2 DR. FUCALORO: You don't have to verify that.
3 MR. GOSSELIN: The point is that do you want -- I
4 think the dilemma we're in is how the document is crafted
5 and characterized versus does that necessitate us changing
6 what the scientific staff have told us what the critical
7 regulatory endpoints are. I don't think you want us to --
8 and I'm not sure how the process --
9 DR. KENNEDY: Maybe the scientific staff has got
10 to -- the dichotomy here, the bridge that nobody is talking
11 to, is that the regulatory endpoints are a relatively
12 distant issue for us at this moment. They're obviously not
13 for you, and so you're fighting with one arm tied behind
14 your back, and you really come out with fair amount of
15 doublespeak, because you're having to talk to two masters.

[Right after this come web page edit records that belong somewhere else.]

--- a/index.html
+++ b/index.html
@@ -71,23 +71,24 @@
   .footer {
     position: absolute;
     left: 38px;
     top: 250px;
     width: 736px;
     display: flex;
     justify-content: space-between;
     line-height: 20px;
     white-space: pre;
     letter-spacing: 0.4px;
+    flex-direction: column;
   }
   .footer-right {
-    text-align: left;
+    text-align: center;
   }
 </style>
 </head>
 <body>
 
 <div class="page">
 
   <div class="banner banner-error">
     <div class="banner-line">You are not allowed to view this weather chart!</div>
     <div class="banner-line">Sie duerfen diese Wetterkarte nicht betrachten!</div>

16 It isn't working. It's hard on you and it's hard
17 on us.
18 DR. WITSCHI: I was just wondering, you know, if
19 your regulatory endpoints give you the perspective under
20 which you develop these documents are probably not concerned
21 with public health at large, they're concerned with
22 pesticide applicators and maybe people surrounding in
23 immediate surrounding. And this is a totally different
24 ballgame from OEHHA and this panel is concerned.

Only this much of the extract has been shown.